Single by Easton Corbin

from the album All Over the Road
- Released: February 27, 2012
- Recorded: 2011–12
- Genre: Country
- Length: 3:20
- Label: Mercury Nashville
- Songwriters: Jim Beavers; Bob DiPiero;
- Producer: Carson Chamberlain

Easton Corbin singles chronology
| "I Can't Love You Back" (2010) | "Lovin' You Is Fun" (2012) | "All Over the Road" (2013) |

= Lovin' You Is Fun =

"Lovin' You Is Fun" is a song written by Jim Beavers and Bob DiPiero and recorded by American country music artist Easton Corbin. It was released in February 2012 as the first single from Corbin's 2013 album All Over the Road.

==Critical reception==
Billy Dukes of Taste of Country gave the song four and a half stars out of five, writing that "there is a little lesson to be learned from Corbin’s message, but the easy rhythm makes this one that few will take issue with learning again and again." Matt Bjorke of Roughstock gave the song four stars out of five, calling it "a strong, melodic and memorable single."

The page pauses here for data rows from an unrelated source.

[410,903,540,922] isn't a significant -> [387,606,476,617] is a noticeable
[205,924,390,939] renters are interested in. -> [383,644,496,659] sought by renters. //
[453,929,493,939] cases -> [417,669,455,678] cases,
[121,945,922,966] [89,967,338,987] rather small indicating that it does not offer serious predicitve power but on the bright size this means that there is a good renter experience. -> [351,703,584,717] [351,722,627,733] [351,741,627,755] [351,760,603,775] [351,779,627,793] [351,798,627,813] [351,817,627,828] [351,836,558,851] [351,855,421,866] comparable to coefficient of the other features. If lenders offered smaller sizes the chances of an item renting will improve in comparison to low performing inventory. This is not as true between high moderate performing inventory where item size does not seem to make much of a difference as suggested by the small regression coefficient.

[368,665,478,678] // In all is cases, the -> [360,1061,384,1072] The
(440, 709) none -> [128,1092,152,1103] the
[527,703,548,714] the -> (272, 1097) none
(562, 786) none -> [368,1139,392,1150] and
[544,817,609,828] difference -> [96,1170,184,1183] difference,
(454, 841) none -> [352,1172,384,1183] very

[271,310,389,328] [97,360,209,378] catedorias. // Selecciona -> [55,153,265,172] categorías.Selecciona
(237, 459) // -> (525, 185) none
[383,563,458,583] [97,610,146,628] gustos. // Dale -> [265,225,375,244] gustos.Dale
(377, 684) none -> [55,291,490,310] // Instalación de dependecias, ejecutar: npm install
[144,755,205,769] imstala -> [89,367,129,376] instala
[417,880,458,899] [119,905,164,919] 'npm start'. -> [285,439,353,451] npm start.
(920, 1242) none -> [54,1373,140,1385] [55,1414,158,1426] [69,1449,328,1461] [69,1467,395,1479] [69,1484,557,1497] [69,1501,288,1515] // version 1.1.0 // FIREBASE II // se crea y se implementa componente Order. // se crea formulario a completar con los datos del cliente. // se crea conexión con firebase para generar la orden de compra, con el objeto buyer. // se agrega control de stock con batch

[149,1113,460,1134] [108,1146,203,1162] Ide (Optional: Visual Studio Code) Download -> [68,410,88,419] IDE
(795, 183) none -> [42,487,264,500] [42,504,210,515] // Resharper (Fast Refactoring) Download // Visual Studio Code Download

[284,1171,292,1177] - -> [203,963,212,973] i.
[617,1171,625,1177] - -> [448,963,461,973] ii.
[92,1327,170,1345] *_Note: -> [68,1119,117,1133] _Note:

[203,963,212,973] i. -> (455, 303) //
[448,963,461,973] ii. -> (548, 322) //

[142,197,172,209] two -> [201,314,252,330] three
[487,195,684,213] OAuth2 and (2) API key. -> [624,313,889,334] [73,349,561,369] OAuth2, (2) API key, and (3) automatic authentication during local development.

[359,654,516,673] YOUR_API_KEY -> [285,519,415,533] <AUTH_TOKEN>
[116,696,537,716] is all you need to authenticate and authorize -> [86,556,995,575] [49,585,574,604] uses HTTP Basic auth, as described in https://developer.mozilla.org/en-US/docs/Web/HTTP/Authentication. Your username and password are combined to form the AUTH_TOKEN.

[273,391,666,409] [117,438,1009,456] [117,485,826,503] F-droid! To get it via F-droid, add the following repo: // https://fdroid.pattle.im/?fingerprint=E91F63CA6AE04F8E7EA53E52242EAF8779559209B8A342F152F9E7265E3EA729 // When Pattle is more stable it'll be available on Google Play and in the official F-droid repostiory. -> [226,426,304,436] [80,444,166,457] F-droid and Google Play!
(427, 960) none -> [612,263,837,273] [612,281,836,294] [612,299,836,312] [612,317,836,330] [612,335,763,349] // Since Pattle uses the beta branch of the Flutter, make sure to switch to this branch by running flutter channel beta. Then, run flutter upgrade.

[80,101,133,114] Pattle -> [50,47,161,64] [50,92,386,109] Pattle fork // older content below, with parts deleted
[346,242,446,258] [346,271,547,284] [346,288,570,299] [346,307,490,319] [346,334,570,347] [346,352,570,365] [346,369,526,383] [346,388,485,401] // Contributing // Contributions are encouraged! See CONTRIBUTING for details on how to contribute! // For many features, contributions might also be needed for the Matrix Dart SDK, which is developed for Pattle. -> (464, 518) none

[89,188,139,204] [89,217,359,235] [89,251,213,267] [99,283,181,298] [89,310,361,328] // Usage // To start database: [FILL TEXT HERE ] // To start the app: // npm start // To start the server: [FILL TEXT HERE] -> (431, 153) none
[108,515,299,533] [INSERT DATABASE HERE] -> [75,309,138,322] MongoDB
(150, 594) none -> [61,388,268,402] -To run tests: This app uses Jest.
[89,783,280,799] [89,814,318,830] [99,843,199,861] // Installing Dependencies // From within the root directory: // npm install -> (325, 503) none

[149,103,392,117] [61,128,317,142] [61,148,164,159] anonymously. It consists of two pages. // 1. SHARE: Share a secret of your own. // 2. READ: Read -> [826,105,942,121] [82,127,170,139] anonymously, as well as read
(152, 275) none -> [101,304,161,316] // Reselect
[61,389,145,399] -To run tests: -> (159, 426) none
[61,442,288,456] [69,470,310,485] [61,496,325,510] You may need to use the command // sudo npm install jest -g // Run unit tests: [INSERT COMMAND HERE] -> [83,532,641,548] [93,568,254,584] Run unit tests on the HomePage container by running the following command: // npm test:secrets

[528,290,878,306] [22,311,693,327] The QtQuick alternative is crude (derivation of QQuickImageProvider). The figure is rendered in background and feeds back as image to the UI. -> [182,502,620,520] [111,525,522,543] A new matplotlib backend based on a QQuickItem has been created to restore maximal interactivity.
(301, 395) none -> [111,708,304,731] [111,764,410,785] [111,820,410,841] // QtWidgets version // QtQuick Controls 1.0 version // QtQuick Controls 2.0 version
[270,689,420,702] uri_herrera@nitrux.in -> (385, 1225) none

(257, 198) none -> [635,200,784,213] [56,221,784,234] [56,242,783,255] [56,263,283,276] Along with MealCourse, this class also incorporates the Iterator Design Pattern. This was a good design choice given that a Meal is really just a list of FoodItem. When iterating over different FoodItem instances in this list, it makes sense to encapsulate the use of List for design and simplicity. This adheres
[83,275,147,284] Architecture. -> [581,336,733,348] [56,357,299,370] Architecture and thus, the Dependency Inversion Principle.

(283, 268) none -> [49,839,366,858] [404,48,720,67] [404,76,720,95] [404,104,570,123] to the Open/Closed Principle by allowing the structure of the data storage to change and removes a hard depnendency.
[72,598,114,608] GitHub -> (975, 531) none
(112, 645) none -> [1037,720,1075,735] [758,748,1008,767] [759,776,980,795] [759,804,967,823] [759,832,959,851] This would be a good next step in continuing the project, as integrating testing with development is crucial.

Ben Foster of Country Universe gave the song a B+ grade, saying that the song "is a smooth, steel-heavy two-stepper, which Corbin effortlessly eases into with his signature laid-back vocal style that repeatedly draws comparisons to George Strait" and "the lyrics don’t warrant much explanation, but the sonic packaging almost makes them seem inconsequential."

==Music video==
The music video was directed by Shaun Silva and filmed in Austin, Texas. It premiered in April 2012 as part of CMT Big New Music Weekend.

==Chart performance==
"Lovin' You Is Fun" debuted at number 59 on the U.S. Billboard Hot Country Songs chart for the week of March 3, 2012. It also debuted at number 100 on the U.S. Billboard Hot 100 chart for the week of July 7, 2012. It also debuted at number 99 on the Canadian Hot 100 chart for the week of November 3, 2012.

| Chart (2012) | Peak position |
|---|---|
| Canada Hot 100 (Billboard) | 87 |
| US Billboard Hot 100 | 57 |
| US Country Airplay (Billboard) | 5 |
| US Hot Country Songs (Billboard) | 7 |

===Year-end charts===

| Chart (2012) | Position |
|---|---|
| US Country Songs (Billboard) | 8 |

==Certifications==

| Region | Certification | Certified units/sales |
| United States (RIAA) | Platinum | 1,000,000^{‡} |
^{‡} Sales+streaming figures based on certification alone.